Provided data Start Marker
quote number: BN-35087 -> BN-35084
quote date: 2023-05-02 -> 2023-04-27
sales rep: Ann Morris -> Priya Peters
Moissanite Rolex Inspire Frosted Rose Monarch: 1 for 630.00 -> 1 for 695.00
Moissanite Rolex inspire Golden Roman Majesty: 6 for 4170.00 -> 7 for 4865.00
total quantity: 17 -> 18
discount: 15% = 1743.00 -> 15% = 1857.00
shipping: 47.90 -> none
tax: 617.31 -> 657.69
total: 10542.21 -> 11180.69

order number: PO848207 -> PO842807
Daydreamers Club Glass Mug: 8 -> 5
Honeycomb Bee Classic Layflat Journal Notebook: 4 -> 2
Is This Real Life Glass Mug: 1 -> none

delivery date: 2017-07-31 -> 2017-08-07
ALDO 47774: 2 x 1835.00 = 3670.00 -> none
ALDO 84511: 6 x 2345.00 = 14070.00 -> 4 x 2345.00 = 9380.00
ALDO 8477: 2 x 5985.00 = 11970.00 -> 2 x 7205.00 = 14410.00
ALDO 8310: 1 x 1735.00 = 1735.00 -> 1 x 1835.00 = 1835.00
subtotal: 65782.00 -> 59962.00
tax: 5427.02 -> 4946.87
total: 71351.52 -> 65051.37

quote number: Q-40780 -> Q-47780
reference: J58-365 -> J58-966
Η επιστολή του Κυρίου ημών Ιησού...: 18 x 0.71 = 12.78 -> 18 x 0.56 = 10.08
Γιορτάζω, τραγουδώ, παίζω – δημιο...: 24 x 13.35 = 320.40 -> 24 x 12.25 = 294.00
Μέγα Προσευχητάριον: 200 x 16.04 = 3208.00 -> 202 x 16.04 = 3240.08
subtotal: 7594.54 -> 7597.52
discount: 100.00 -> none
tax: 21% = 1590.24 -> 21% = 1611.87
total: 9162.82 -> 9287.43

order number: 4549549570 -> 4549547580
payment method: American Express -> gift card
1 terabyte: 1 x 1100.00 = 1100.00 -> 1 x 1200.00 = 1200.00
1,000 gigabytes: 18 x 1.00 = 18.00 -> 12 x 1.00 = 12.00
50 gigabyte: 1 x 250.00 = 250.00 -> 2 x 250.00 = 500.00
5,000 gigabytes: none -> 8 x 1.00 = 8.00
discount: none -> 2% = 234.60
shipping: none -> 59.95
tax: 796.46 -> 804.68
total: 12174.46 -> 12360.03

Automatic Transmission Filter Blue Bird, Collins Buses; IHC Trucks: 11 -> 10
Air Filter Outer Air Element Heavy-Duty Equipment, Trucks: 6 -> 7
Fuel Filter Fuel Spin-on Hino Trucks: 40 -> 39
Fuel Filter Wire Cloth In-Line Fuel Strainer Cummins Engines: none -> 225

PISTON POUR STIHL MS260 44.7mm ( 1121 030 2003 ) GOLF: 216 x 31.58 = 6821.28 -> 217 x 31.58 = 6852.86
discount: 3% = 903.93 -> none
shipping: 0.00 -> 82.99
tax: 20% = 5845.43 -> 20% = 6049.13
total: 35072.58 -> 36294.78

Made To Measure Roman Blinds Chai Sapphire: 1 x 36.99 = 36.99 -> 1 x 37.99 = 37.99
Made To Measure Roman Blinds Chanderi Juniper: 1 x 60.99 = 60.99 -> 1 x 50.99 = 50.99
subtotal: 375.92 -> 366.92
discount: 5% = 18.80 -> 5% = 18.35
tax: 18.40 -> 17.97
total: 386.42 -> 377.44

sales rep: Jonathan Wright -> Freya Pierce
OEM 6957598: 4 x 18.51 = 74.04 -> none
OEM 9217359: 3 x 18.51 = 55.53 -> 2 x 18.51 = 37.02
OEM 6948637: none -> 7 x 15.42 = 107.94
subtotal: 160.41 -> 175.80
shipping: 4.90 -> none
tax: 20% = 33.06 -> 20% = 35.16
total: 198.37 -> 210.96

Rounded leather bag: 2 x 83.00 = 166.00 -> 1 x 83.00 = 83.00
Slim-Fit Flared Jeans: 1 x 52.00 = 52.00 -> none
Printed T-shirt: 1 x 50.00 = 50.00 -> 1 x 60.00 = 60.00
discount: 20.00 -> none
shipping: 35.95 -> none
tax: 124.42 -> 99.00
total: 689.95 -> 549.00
Provided data End Marker
- **What you need to do**
Search the records for the word "Trucks" and return every line that holds it.

- **Response to the exercise**
Automatic Transmission Filter Blue Bird, Collins Buses; IHC Trucks: 11 -> 10
Air Filter Outer Air Element Heavy-Duty Equipment, Trucks: 6 -> 7
Fuel Filter Fuel Spin-on Hino Trucks: 40 -> 39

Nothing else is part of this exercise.